● Problem description:
The line containing "[80,163,130,175] ((bucket#, ->" marks the end; copy exactly all lines from the start of the material up to and including it.

++++++++++

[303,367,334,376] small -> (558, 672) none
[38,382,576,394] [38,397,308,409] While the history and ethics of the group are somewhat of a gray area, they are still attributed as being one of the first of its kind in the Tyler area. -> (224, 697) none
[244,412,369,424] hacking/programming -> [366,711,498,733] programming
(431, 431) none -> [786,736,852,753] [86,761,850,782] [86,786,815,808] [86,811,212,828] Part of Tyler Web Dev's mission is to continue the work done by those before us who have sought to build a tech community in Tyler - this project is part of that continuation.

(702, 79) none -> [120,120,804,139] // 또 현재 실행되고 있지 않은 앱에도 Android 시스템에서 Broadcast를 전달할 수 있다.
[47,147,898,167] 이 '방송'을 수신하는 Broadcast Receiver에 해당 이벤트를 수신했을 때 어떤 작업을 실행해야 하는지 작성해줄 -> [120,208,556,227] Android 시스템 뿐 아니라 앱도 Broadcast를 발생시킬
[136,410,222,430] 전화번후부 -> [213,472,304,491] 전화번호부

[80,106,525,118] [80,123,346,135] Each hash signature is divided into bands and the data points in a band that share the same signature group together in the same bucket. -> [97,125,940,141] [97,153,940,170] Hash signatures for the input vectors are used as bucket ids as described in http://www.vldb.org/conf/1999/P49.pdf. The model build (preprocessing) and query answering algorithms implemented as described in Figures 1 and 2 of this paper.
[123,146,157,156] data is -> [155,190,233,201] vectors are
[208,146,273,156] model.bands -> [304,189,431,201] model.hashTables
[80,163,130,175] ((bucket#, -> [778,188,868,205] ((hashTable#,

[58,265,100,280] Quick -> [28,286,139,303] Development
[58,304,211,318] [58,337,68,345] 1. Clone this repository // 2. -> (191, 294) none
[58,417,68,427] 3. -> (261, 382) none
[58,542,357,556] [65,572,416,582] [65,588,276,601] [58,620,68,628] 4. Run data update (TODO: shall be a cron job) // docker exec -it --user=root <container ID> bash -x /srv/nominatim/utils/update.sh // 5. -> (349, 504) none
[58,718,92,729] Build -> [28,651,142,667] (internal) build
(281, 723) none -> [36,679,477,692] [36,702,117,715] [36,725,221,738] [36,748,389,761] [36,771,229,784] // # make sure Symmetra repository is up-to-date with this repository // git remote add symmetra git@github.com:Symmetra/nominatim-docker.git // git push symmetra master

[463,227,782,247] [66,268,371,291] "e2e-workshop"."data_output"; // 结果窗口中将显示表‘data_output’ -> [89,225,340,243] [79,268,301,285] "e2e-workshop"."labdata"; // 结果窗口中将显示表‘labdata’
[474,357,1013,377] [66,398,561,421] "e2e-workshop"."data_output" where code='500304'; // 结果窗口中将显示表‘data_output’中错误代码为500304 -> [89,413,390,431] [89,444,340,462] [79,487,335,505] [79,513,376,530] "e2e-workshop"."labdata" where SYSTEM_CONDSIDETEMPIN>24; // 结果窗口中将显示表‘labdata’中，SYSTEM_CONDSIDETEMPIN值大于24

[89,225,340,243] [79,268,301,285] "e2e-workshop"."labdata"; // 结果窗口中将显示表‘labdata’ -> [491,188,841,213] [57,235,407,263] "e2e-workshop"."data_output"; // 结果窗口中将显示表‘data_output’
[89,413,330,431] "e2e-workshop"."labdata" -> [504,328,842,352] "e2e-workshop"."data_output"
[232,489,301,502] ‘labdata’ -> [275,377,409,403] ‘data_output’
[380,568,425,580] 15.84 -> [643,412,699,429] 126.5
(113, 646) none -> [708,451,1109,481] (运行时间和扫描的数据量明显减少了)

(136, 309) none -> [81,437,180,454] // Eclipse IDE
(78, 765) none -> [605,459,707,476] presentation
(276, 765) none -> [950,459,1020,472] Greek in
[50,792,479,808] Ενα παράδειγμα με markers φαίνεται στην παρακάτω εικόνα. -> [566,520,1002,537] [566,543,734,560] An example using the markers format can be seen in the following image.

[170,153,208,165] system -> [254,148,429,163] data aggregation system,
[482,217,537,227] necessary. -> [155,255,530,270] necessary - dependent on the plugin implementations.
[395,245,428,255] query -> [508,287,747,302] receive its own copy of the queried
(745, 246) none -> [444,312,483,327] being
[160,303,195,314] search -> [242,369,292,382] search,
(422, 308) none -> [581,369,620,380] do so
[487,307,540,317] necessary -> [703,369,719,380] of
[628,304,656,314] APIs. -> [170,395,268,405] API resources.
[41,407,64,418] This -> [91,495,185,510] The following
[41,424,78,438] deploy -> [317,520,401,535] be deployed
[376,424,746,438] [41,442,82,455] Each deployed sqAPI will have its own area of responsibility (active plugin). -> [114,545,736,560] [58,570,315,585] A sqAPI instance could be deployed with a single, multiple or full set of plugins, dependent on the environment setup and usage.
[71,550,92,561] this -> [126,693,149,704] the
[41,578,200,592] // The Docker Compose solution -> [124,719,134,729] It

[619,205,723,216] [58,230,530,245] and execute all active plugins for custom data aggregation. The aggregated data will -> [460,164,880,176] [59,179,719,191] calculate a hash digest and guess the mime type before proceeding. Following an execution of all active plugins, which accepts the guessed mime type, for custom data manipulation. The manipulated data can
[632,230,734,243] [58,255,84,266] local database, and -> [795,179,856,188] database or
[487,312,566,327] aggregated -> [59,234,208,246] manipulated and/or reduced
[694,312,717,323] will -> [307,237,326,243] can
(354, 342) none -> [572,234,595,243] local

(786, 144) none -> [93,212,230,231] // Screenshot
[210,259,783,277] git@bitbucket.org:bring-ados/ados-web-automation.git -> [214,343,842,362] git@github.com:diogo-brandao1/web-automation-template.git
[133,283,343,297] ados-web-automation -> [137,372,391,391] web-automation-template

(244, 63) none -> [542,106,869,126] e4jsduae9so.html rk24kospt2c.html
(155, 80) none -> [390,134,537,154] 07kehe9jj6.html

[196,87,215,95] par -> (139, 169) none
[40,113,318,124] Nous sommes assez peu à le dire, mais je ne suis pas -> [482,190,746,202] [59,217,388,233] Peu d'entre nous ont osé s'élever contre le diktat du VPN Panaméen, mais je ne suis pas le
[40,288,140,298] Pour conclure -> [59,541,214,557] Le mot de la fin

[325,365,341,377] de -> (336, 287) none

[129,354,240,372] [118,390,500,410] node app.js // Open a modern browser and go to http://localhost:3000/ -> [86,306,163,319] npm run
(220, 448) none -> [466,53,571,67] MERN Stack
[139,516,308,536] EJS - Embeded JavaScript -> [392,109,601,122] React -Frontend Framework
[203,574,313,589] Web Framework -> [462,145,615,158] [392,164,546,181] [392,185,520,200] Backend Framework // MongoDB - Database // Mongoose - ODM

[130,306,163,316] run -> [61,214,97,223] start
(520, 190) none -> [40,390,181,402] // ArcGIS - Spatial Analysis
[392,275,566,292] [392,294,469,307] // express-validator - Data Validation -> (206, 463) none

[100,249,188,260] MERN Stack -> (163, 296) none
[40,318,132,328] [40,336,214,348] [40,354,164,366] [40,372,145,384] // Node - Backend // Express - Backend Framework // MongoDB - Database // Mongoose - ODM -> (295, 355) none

++++++++++

● Your response:
[303,367,334,376] small -> (558, 672) none
[38,382,576,394] [38,397,308,409] While the history and ethics of the group are somewhat of a gray area, they are still attributed as being one of the first of its kind in the Tyler area. -> (224, 697) none
[244,412,369,424] hacking/programming -> [366,711,498,733] programming
(431, 431) none -> [786,736,852,753] [86,761,850,782] [86,786,815,808] [86,811,212,828] Part of Tyler Web Dev's mission is to continue the work done by those before us who have sought to build a tech community in Tyler - this project is part of that continuation.

(702, 79) none -> [120,120,804,139] // 또 현재 실행되고 있지 않은 앱에도 Android 시스템에서 Broadcast를 전달할 수 있다.
[47,147,898,167] 이 '방송'을 수신하는 Broadcast Receiver에 해당 이벤트를 수신했을 때 어떤 작업을 실행해야 하는지 작성해줄 -> [120,208,556,227] Android 시스템 뿐 아니라 앱도 Broadcast를 발생시킬
[136,410,222,430] 전화번후부 -> [213,472,304,491] 전화번호부

[80,106,525,118] [80,123,346,135] Each hash signature is divided into bands and the data points in a band that share the same signature group together in the same bucket. -> [97,125,940,141] [97,153,940,170] Hash signatures for the input vectors are used as bucket ids as described in http://www.vldb.org/conf/1999/P49.pdf. The model build (preprocessing) and query answering algorithms implemented as described in Figures 1 and 2 of this paper.
[123,146,157,156] data is -> [155,190,233,201] vectors are
[208,146,273,156] model.bands -> [304,189,431,201] model.hashTables
[80,163,130,175] ((bucket#, -> [778,188,868,205] ((hashTable#,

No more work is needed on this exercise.